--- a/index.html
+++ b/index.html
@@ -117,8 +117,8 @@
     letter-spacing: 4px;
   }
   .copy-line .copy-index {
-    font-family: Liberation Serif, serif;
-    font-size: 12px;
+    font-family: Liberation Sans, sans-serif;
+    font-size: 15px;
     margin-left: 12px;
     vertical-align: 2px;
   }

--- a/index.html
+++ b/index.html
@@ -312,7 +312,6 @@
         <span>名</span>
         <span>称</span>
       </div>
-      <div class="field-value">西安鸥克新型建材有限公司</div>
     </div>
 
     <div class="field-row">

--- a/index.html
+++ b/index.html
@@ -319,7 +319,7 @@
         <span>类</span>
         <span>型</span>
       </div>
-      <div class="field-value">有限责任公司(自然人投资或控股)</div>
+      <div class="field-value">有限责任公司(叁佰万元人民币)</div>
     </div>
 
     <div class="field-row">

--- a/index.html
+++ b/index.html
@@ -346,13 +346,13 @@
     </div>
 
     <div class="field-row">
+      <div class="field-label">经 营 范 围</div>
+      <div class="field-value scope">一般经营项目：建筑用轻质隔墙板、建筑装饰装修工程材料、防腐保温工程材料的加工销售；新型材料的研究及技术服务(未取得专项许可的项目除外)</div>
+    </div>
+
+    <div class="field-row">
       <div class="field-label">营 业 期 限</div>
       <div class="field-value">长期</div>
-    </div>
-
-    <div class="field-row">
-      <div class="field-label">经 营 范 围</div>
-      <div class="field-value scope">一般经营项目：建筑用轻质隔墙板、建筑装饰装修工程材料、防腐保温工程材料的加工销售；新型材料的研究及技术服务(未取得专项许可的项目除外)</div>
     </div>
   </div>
...
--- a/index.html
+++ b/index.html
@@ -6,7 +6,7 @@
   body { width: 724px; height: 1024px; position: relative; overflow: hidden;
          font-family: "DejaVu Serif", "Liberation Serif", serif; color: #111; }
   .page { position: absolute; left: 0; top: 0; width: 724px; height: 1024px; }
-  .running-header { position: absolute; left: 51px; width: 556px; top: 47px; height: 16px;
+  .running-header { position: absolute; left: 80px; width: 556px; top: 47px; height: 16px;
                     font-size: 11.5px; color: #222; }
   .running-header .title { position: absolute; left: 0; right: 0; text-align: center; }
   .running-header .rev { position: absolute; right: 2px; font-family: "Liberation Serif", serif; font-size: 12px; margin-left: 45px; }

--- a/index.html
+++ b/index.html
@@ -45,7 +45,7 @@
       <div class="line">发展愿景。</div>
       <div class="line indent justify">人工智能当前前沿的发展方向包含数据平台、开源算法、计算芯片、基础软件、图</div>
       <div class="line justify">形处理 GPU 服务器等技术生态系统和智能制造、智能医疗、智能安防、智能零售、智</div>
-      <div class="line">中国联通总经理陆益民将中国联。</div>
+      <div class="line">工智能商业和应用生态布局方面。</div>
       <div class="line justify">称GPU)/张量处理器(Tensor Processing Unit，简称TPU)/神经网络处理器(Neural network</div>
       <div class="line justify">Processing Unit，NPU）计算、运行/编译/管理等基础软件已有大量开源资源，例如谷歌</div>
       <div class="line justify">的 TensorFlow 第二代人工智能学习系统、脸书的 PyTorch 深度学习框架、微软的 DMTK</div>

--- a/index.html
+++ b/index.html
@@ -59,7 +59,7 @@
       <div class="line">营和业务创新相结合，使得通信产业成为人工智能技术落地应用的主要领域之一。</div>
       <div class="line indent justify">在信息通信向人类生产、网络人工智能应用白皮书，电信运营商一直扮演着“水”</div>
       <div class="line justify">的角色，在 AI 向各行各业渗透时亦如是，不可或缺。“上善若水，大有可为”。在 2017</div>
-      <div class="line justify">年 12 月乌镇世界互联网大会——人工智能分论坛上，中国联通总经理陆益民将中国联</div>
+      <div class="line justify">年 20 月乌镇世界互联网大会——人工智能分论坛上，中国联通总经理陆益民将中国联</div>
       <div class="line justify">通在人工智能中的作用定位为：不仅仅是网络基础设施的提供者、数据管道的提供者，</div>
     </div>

#### Task
Report the number of lines above that hold "label", and leave out everything else.

#### Task response
3